Washington, D.C., Alumni Luncheon: Alexandra Givens of the Institute for Technology Law & Policy Talks Tech with John Delaney (L’88)
June 17, 2019
At Georgetown Law’s Washington, D.C., Alumni Luncheon on June 11, Alexandra Givens of the Institute for Technology Law & Policy hosted a conversation with John K. Delaney (L’88) on how technology is transforming society.
Delaney — a 1988 Georgetown Law graduate, business leader, former Representative in the U.S. Congress, and now 2020 presidential hopeful — founded a bipartisan caucus on artificial intelligence (AI) in 2017 while serving in the House. Before the caucus was created, he noted, not enough people were talking about tech policy on the Hill.
“Technological innovation is reshaping everything: our autonomy, the future of work, our national security risks, how we interact with each other…the whole shape of our society…” said Delaney, who represented Maryland’s Sixth Congressional District as a Democrat from 2013 to January 2019. “I thought it was important to create a space on the Hill where Members of Congress could convene and learn about [these things].”
Givens was well qualified to lead the conversation on tech. Before coming to Georgetown Law as the founding executive director of the Institute for Technology Law & Policy, she served as chief counsel for IP and Antitrust on the Senate Committee on the Judiciary, advising its then-Chairman/Ranking Member, Senator Patrick Leahy (D-Vt.)(L’64). She developed legislative strategy on matters including patent reform, federal trade secrets legislation, net neutrality, First Amendment issues surrounding online speech, access to medicines, and oversight of mergers and antitrust policy. At the June 11 luncheon, Givens and Delaney discussed innovation, privacy, the role of regulation and more.
Innovation, Delaney said, has created more jobs than it has displaced — the problem is that it does not always create jobs for those who have had their jobs displaced. He noted that a collaborative certification program between Hagerstown Community College in Western Maryland and Johns Hopkins University led to a high percentage of program graduates getting jobs. “We have to look at the infrastructure we have in our country on education.”
The conversation covered the lack of federal privacy legislation, the rise of altered videos, and the fact that political ads on social media do not require the same disclosures as ads on TV and radio. “The debate can’t be whether Twitter and Facebook did the right thing…we actually have to pass laws,” he said.
He also called for a national artificial intelligence strategy, noting tough questions about government expertise, responsible development and the ethical questions embedded in new technologies.
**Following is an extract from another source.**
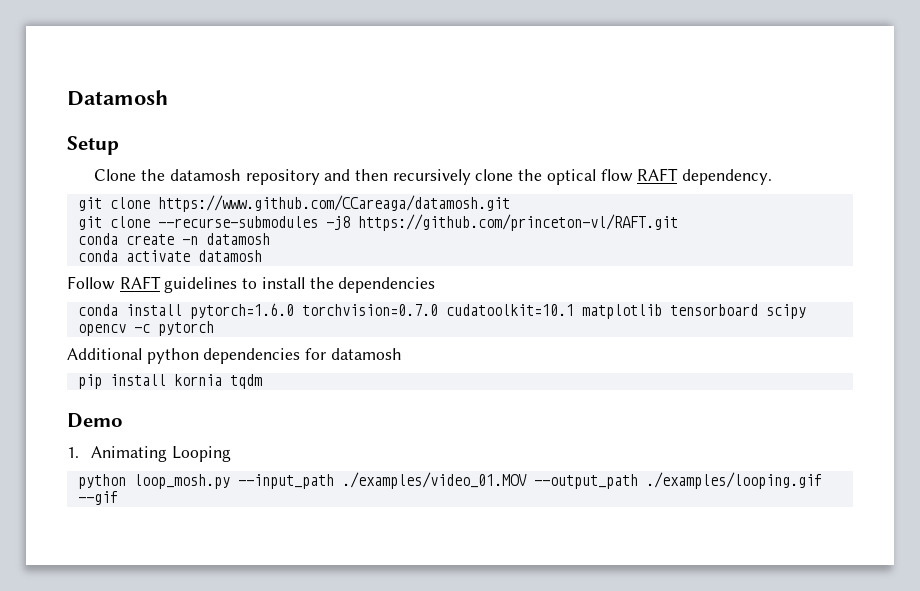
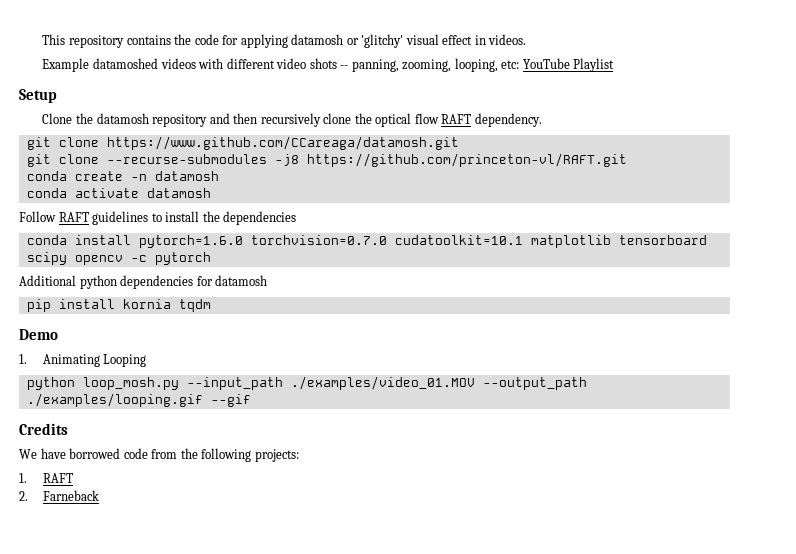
[67,90,168,106] Datamosh -> [42,34,527,48] [42,58,615,72] This repository contains the code for applying datamosh or 'glitchy' visual effect in videos. // Example datamoshed videos with different video shots -- panning, zooming, looping, etc: YouTube Playlist
(118, 498) none -> [19,423,68,435] [19,448,299,462] [19,473,73,483] [19,490,99,501] // Credits // We have borrowed code from the following projects: // 1. RAFT // 2. Farneback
If a driverless car is coded to swerve onto a sidewalk rather than hitting another car, what happens when a pedestrian is struck? “[The issue is not] whether we are going to have these cars, but how we are going to wrestle with those kinds of decisions.”
Attendees at the luncheon included April McClain-Delaney (L’89), who was recently honored with one of Georgetown University’s John Carroll Awards; David Wochner (F’96, L’02), chair of the Law Alumni Board; Georgetown University’s Rosemary Kilkenny (L’87); Dennis Meyer (L’60, LL.M.’62) of Georgetown Law’s Board of Visitors; and longtime Professor Emeritus Sherman Cohn (F’54, L’57, LL.M.’60), “a young teacher of great promise,” Georgetown Law Dean William M. Treanor joked.
Treanor told attendees of developments at Georgetown Law, particularly in technology law and policy. This fall, the Law Center will have 19 full-time faculty in its tech policy cluster, 3 tech clinics, and classes on topics ranging from coding for lawyers, to the governance of artificial intelligence, to digital platforms and policy. A newly purchased building at 500 First Street will allow Georgetown Law’s centers and institutes to collaborate with Georgetown University on public policy — near where law and policy is made.
Regarding diversity and access to education, Treanor noted that 59 percent of the 2018-2019 entering class was women; 28 percent persons of color; and 11 percent the first in their families to go to college. Georgetown Law’s international LL.M. students, meanwhile, hail from more than 70 countries. “We are about opening doors,” said the dean, who urged alumni to connect with younger Hoya Lawyers to help them in their careers, and to continue supporting the school. And Treanor reminded everyone of Georgetown Law’s upcoming 150th anniversary celebration in 2020. “We could not be prouder of what we’ve achieved during our history.”